Work required: Go through the records, and copy each line in which the string "left" is present.

[Dataset records]
☆ ☆ ☆

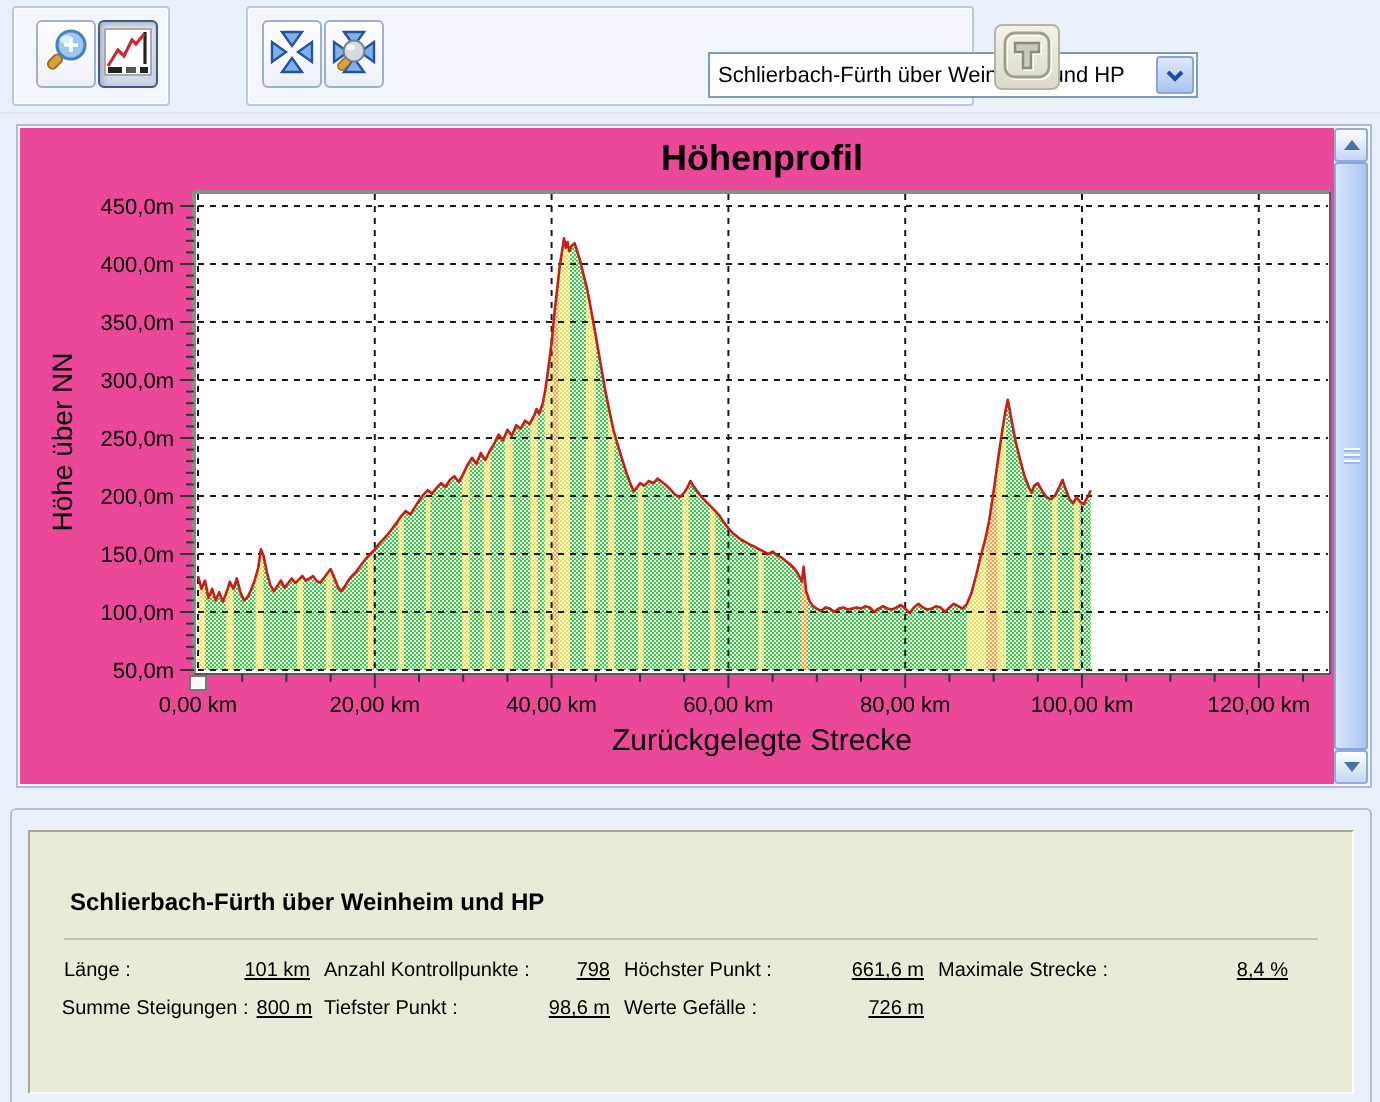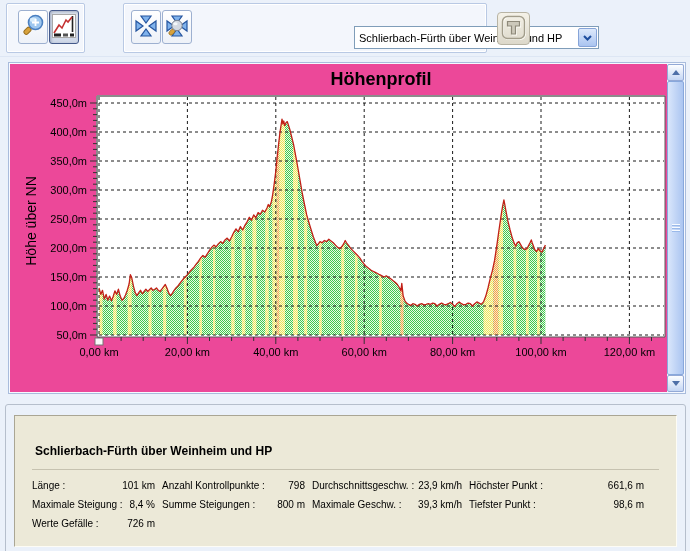--- a/index.html
+++ b/index.html
@@ -324,6 +324,7 @@
           <rect x="86" y="275" width="8" height="7" fill="#fbfbfb" stroke="#777" stroke-width="1"></rect>
         </g>
     </svg>
+    <div class="x-axis-title">Zurückgelegte Strecke</div>
 
     <div class="scrollbar">
       <button class="sb-btn">

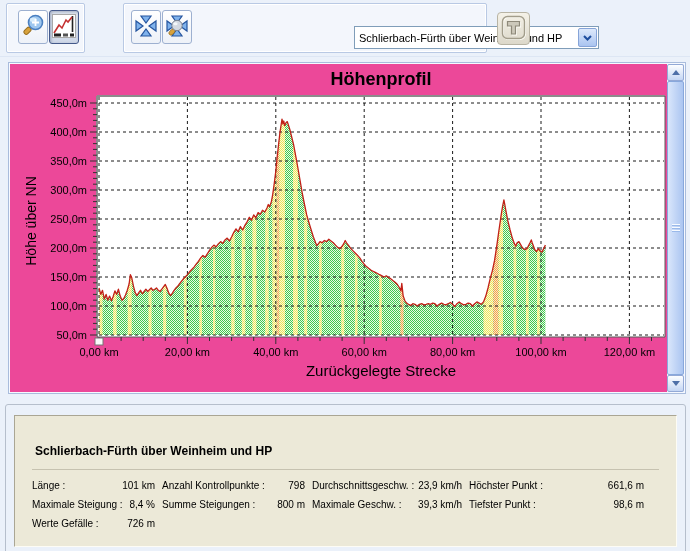--- a/index.html
+++ b/index.html
@@ -66,7 +66,7 @@
   .stats-grid{position:absolute;left:17px;top:64px;display:grid;
               grid-template-columns:123px 143px 150px 175px;column-gap:7px;row-gap:8px;}
   .stat-cell{display:flex;font-size:10px;white-space:nowrap;justify-content:center;}
-  .stat-value{margin-left:auto;padding-left:4px;}
+  .stat-value{margin-left:auto;padding-left:4px;text-decoration:underline;}
 </style>
 </head>
 <body>

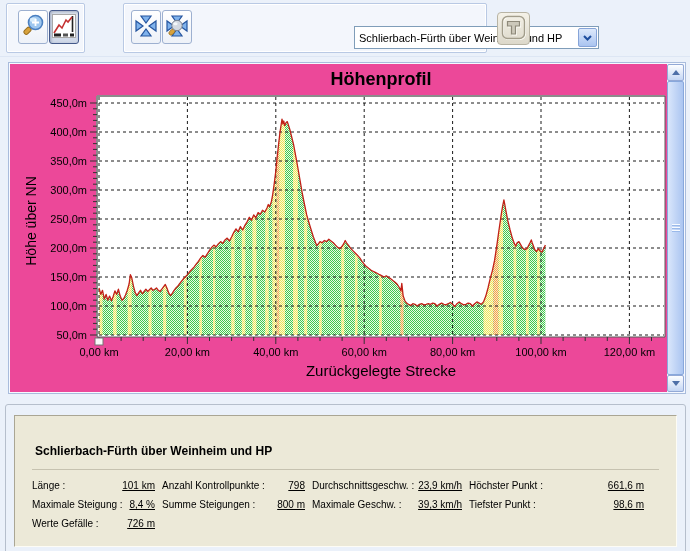--- a/index.html
+++ b/index.html
@@ -353,10 +353,6 @@
             <span class="stat-value">798</span>
           </div>
           <div class="stat-cell">
-            <span class="stat-label">Durchschnittsgeschw. :</span>
-            <span class="stat-value">23,9 km/h</span>
-          </div>
-          <div class="stat-cell">
             <span class="stat-label">Höchster Punkt :</span>
             <span class="stat-value">661,6 m</span>
           </div>

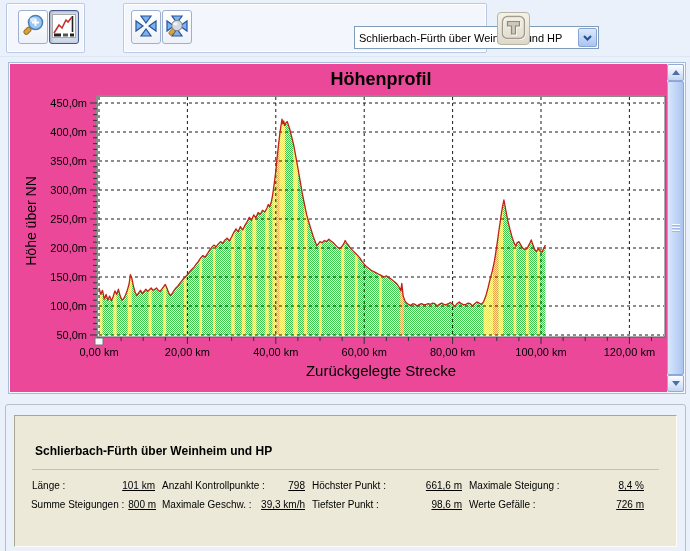--- a/index.html
+++ b/index.html
@@ -357,7 +357,7 @@
             <span class="stat-value">661,6 m</span>
           </div>
           <div class="stat-cell">
-            <span class="stat-label">Maximale Steigung :</span>
+            <span class="stat-label">Maximale Strecke :</span>
             <span class="stat-value">8,4 %</span>
           </div>
           <div class="stat-cell">

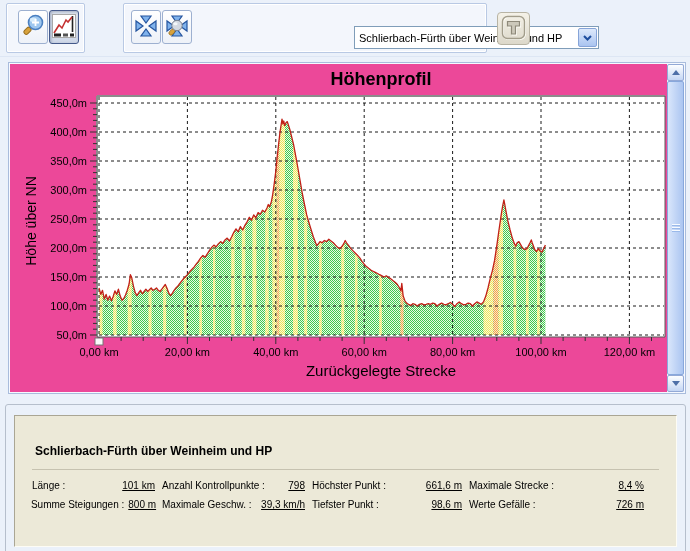--- a/index.html
+++ b/index.html
@@ -365,10 +365,6 @@
             <span class="stat-value">800 m</span>
           </div>
           <div class="stat-cell">
-            <span class="stat-label">Maximale Geschw. :</span>
-            <span class="stat-value">39,3 km/h</span>
-          </div>
-          <div class="stat-cell">
             <span class="stat-label">Tiefster Punkt :</span>
             <span class="stat-value">98,6 m</span>
           </div>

☆ ☆ ☆

Answer section:
   .stats-grid{position:absolute;left:17px;top:64px;display:grid;
-  .stat-value{margin-left:auto;padding-left:4px;}
+  .stat-value{margin-left:auto;padding-left:4px;text-decoration:underline;}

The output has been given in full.